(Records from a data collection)
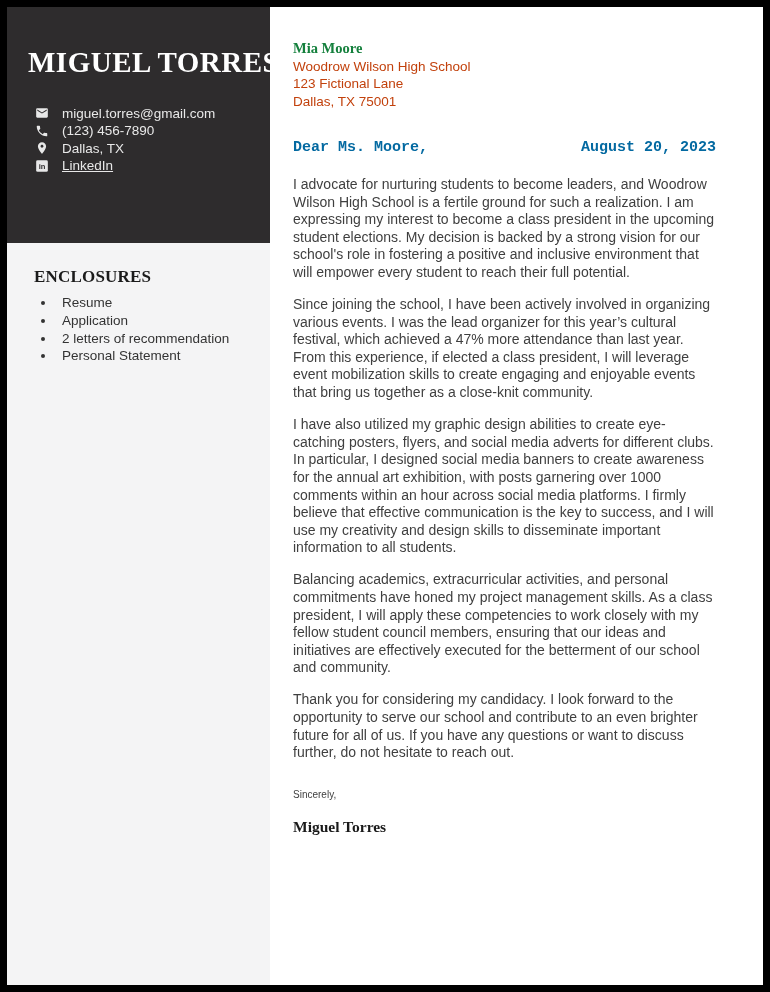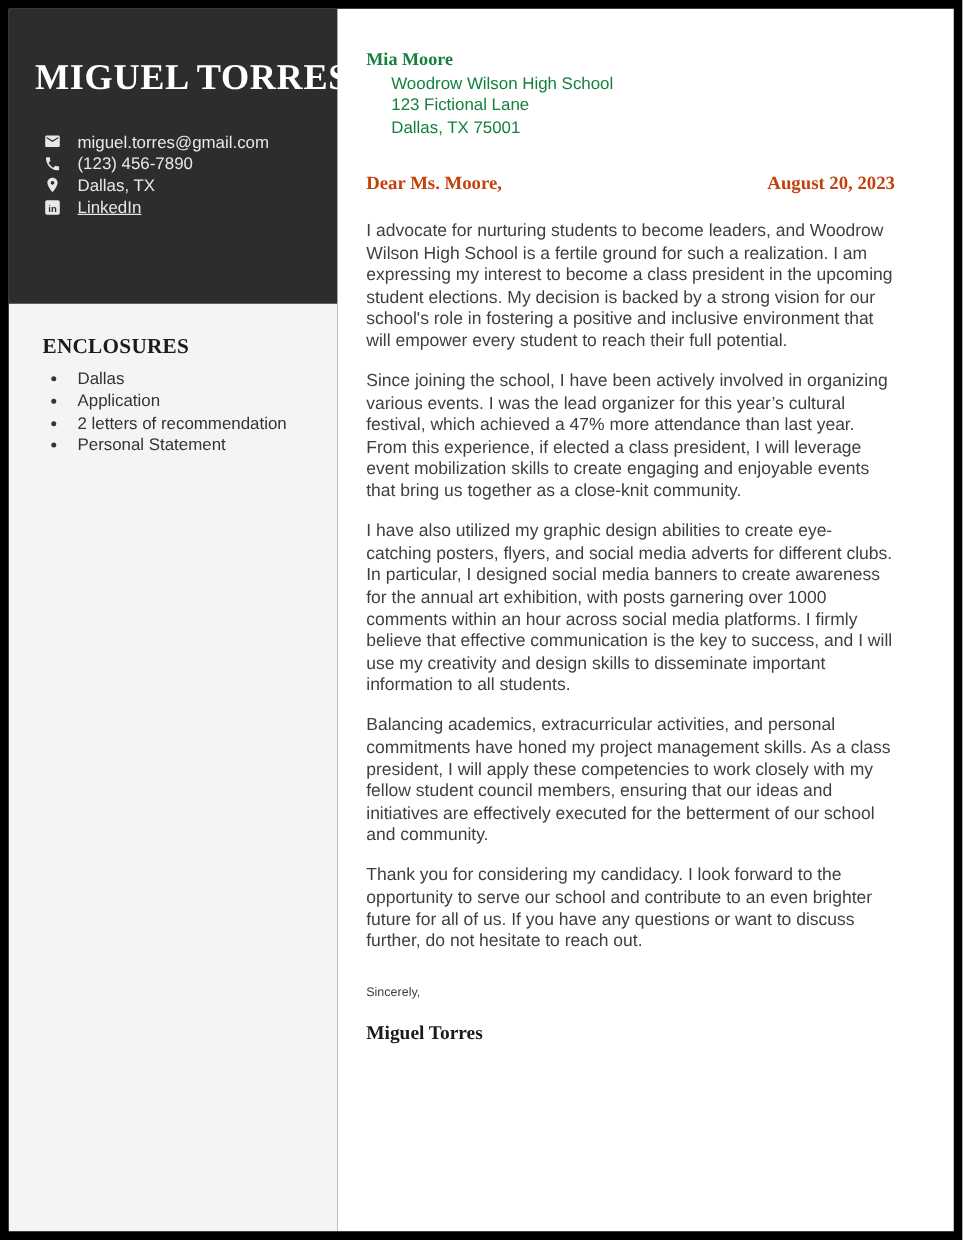--- a/index.html
+++ b/index.html
@@ -101,8 +101,7 @@
   .recipient-line {
     font-size: 13.5px;
     line-height: 17.5px;
-    color: #15803d;
-    margin-left: 20px;
+    color: #c2410c;
   }
   .salutation-row {
     margin-top: 29px;

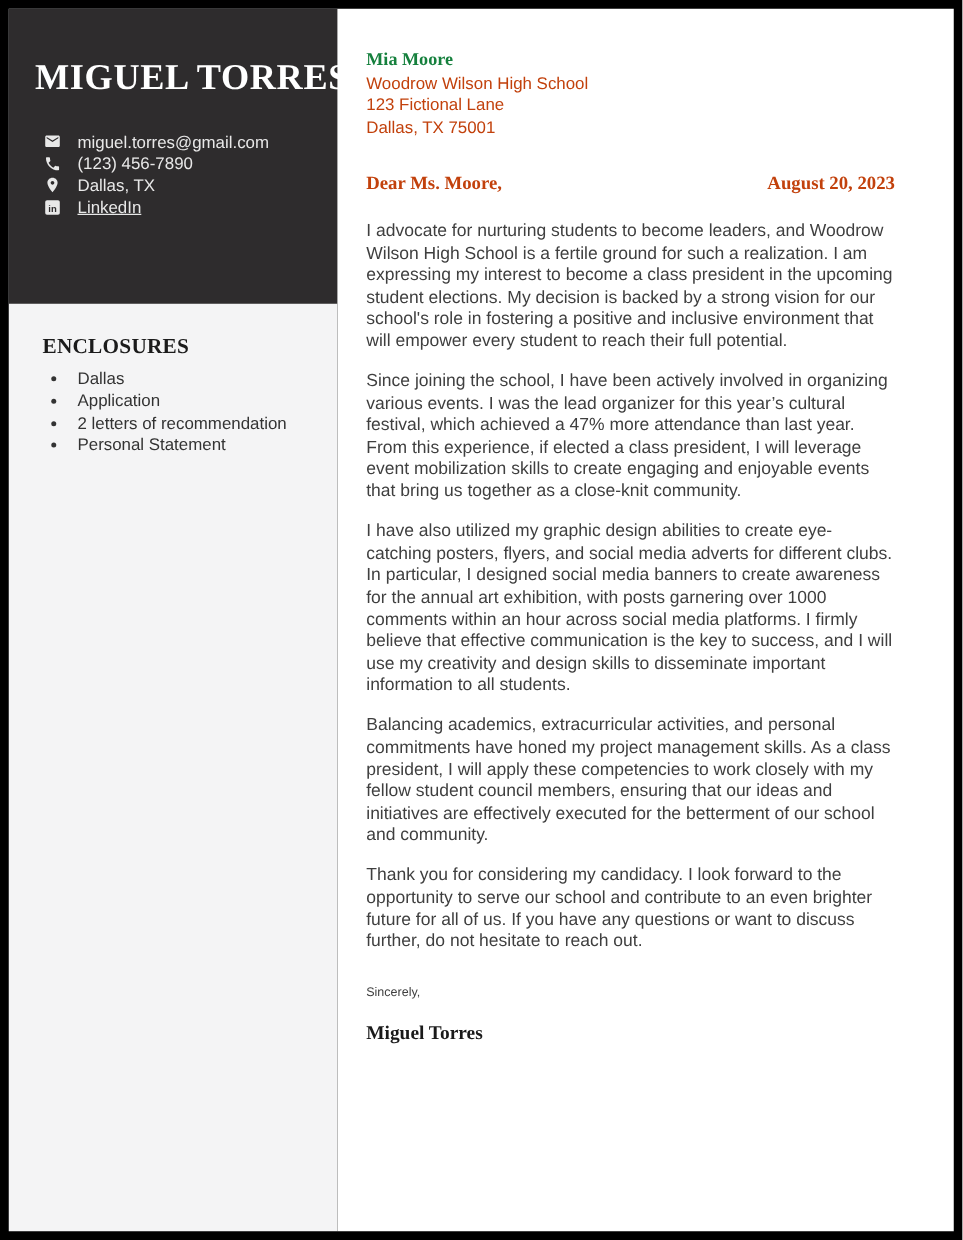--- a/index.html
+++ b/index.html
@@ -110,10 +110,10 @@
     align-items: baseline;
   }
   .salutation, .letter-date {
-    font-family: Liberation Serif, serif;
+    font-family: Liberation Mono, monospace;
     font-weight: bold;
     font-size: 15px;
-    color: #c2410c;
+    color: #0369a1;
   }
   .paragraphs { margin-top: 20px; }
   .paragraphs p {

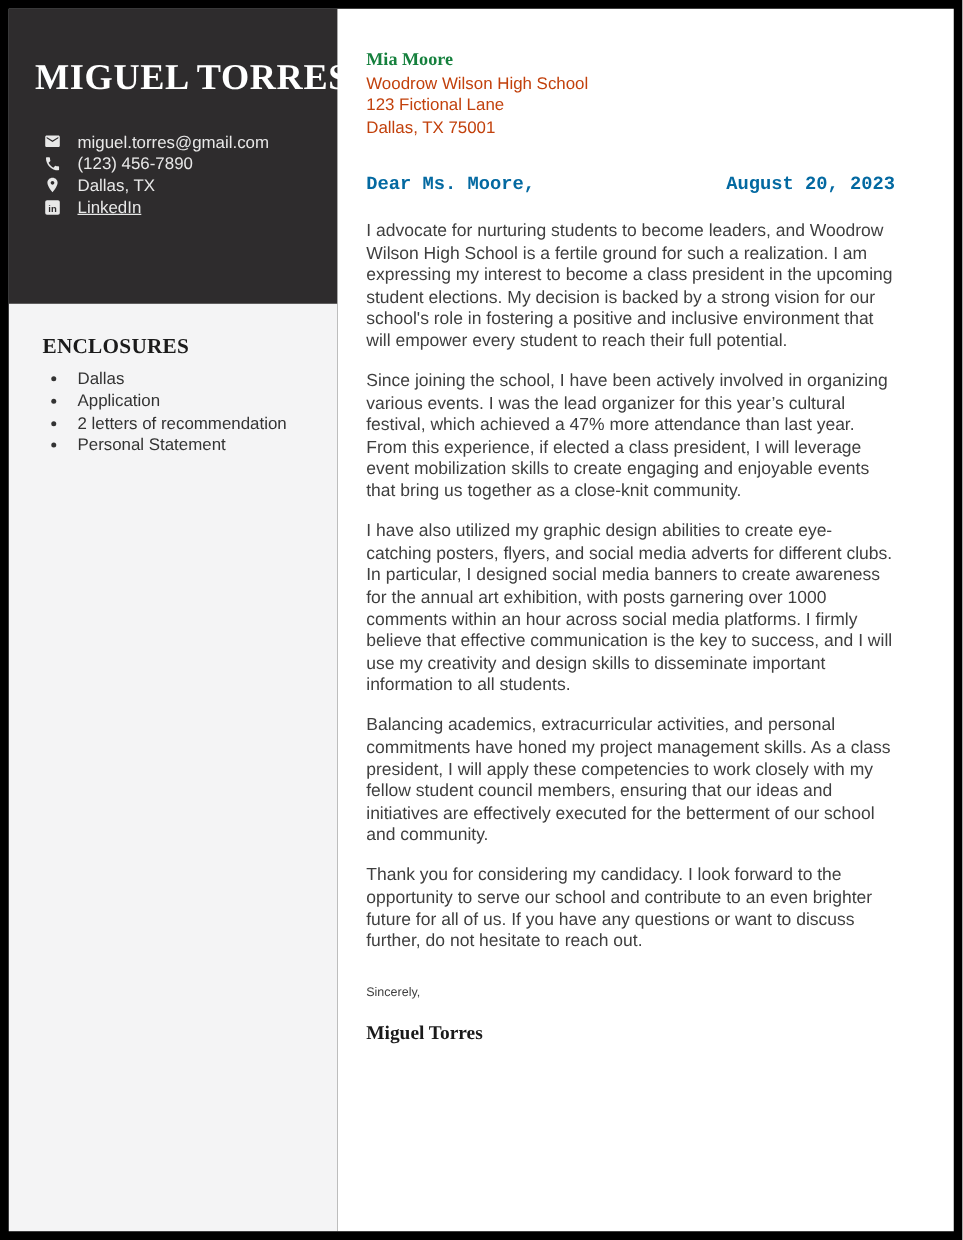--- a/index.html
+++ b/index.html
@@ -184,7 +184,7 @@
     <div class="enclosures">
       <div class="enclosures-heading">ENCLOSURES</div>
       <ul class="enclosures-list">
-        <li>Dallas</li>
+        <li>Resume</li>
         <li>Application</li>
         <li>2 letters of recommendation</li>
         <li>Personal Statement</li>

◆ WHAT TO DO
With the pictures set aside, please write out all of the records above exactly.

◆ FINAL ANSWER
--- a/index.html
+++ b/index.html
@@ -101,8 +101,7 @@
   .recipient-line {
     font-size: 13.5px;
     line-height: 17.5px;
-    color: #15803d;
-    margin-left: 20px;
+    color: #c2410c;
   }
   .salutation-row {
     margin-top: 29px;

--- a/index.html
+++ b/index.html
@@ -110,10 +110,10 @@
     align-items: baseline;
   }
   .salutation, .letter-date {
-    font-family: Liberation Serif, serif;
+    font-family: Liberation Mono, monospace;
     font-weight: bold;
     font-size: 15px;
-    color: #c2410c;
+    color: #0369a1;
   }
   .paragraphs { margin-top: 20px; }
   .paragraphs p {

--- a/index.html
+++ b/index.html
@@ -184,7 +184,7 @@
     <div class="enclosures">
       <div class="enclosures-heading">ENCLOSURES</div>
       <ul class="enclosures-list">
-        <li>Dallas</li>
+        <li>Resume</li>
         <li>Application</li>
         <li>2 letters of recommendation</li>
         <li>Personal Statement</li>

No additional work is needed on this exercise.